By allowing new businesses, the Cuban government hoped to help the economy in crisis and boost domestic production. The roughly 9,000 businesses approved so far include tailoring shops, fisheries and construction companies, but small retail stores like the one in Vedado appear to be the quickest to set up.

They also have greater visibility among residents because they offer many products that are not available anywhere else and usually operate out of private homes or garages.

But despite their modest setup, their prices are far from affordable, even for a doctor or teacher, who earns about 7,000 Cuban pesos a month (about $28 in the parallel market).

For example, one kilo (2.2 pounds) of powdered milk from the Czech Republic costs 2,000 Cuban pesos (about $8). A jar of Spanish mayonnaise costs $4. The price of two and a half kilograms (about 5 pounds) of chicken imported from the United States is $8. There are also less important items: a jar of Nutella for $5, a bottle of Spanish wine for $6.

Customers able to use these convenience stores include Cuban families receiving remittances from abroad, tourism workers, diplomats, employees of other small and medium-sized businesses, artists, and high-performance athletes.

“This is luxury,” said Ania Espinosa, a government employee, as she left a store in Havana, where she paid $1.50 (350 Cuban pesos) for a packet of potato chips for her daughter. “There are people who do not earn enough money to shop on the mipyme store, because everything is very expensive,” she added.

In addition to her monthly salary from the state, Espinoza earns some additional income and receives remittances from her husband, who has lived in the United States for a year and a half and previously lived in Uruguay.

A few meters away, Engrassia Virgen Crozata, a retiree, lamented the high prices at the store. “I retired on a salary of 2,200 (Cuban pesos per month or $8.80) last year and I can’t even buy a box of chicken,” she said.

Most of the products in these stores are imported directly by entrepreneurs through state-run import agencies, a system that also opened the door to the emergence of larger, better-stocked stores.

In recent weeks, a special store was opened on the outskirts of Havana, accessible only to those with a car, and includes giant shelves full of imported products such as Tide detergent, M&Ms candy and Goya black beans. Because of its size (at least 10 times larger than the store in Vedado)—and diverse offerings—it became known as the “Cuban Costco.”

Cuba’s retail market was very limited, and for decades the communist state monopolized most forms of retail sales, imports and exports, arguing that it was necessary to distribute products fairly.

Ration books, which allow Cubans to buy small quantities of basic goods such as rice, beans, eggs and sugar each month for the equivalent of a few US cents, still form the basis of the model, allowing families to survive for about 15 days. The rest of their diet must be obtained through other outlets, including state-owned stores and now mipymes.

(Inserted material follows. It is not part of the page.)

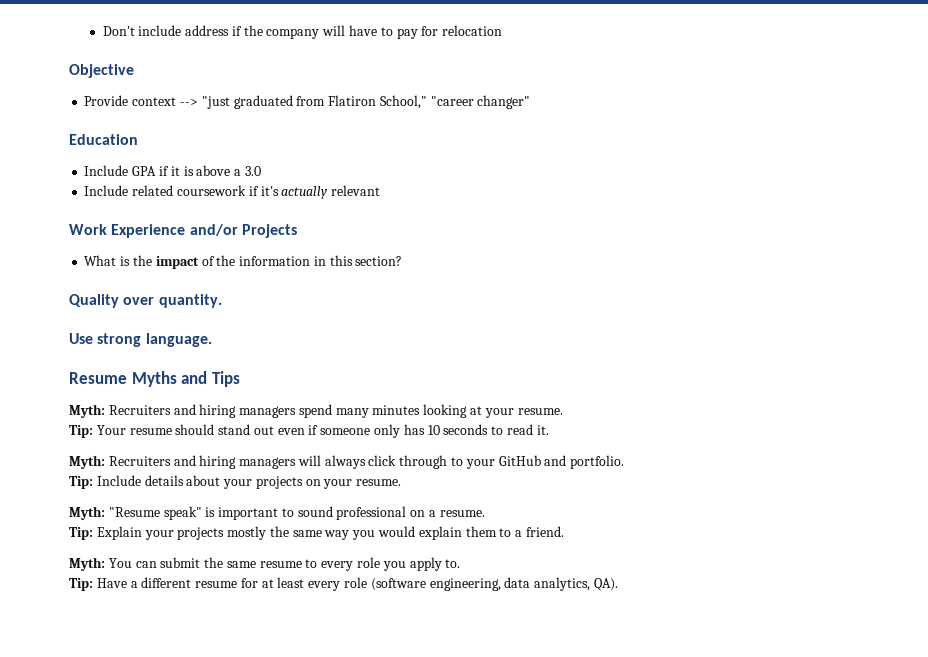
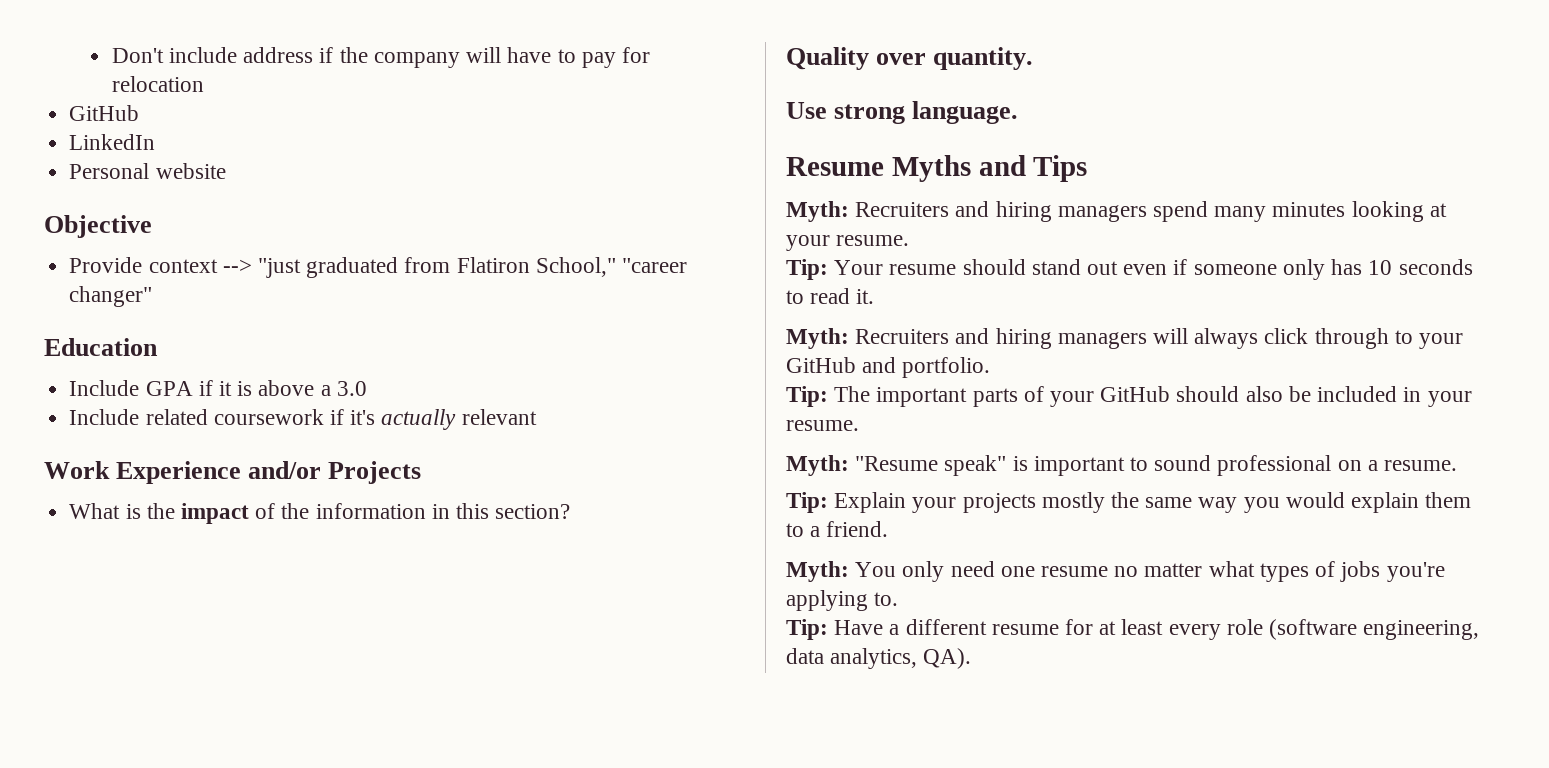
(503, 30) none -> [69,105,140,121] [69,134,156,150] [69,163,226,179] // GitHub // LinkedIn // Personal website
[96,475,321,489] Include details about your projects on -> [834,386,1422,407] The important parts of your GitHub should also be included in
[135,557,442,571] can submit the same resume to every role you apply -> [902,561,1445,582] [786,590,868,611] only need one resume no matter what types of jobs you're applying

There are also state-run companies that offer a little more variety for local needs, but charge fees for local debit cards or international credit cards. What’s new is that small stores like the one in Vedado and larger bodega like the Cuban Costco are completely private and accept payment in Cuban pesos.

“For the first time in 60 years, small and medium-sized private companies are now permitted by law. The challenge now is for them to thrive in a region that is too barren for private initiative,” said Pedro Freire, an analyst at Florida-based Ackerman Consulting and a professor at Miami Law School.

“Cuba is a socialist country. The basic ideology has not changed. That is still there. But I think Cuba is going through a very difficult economic moment and this has opened the door for it,” Freire added.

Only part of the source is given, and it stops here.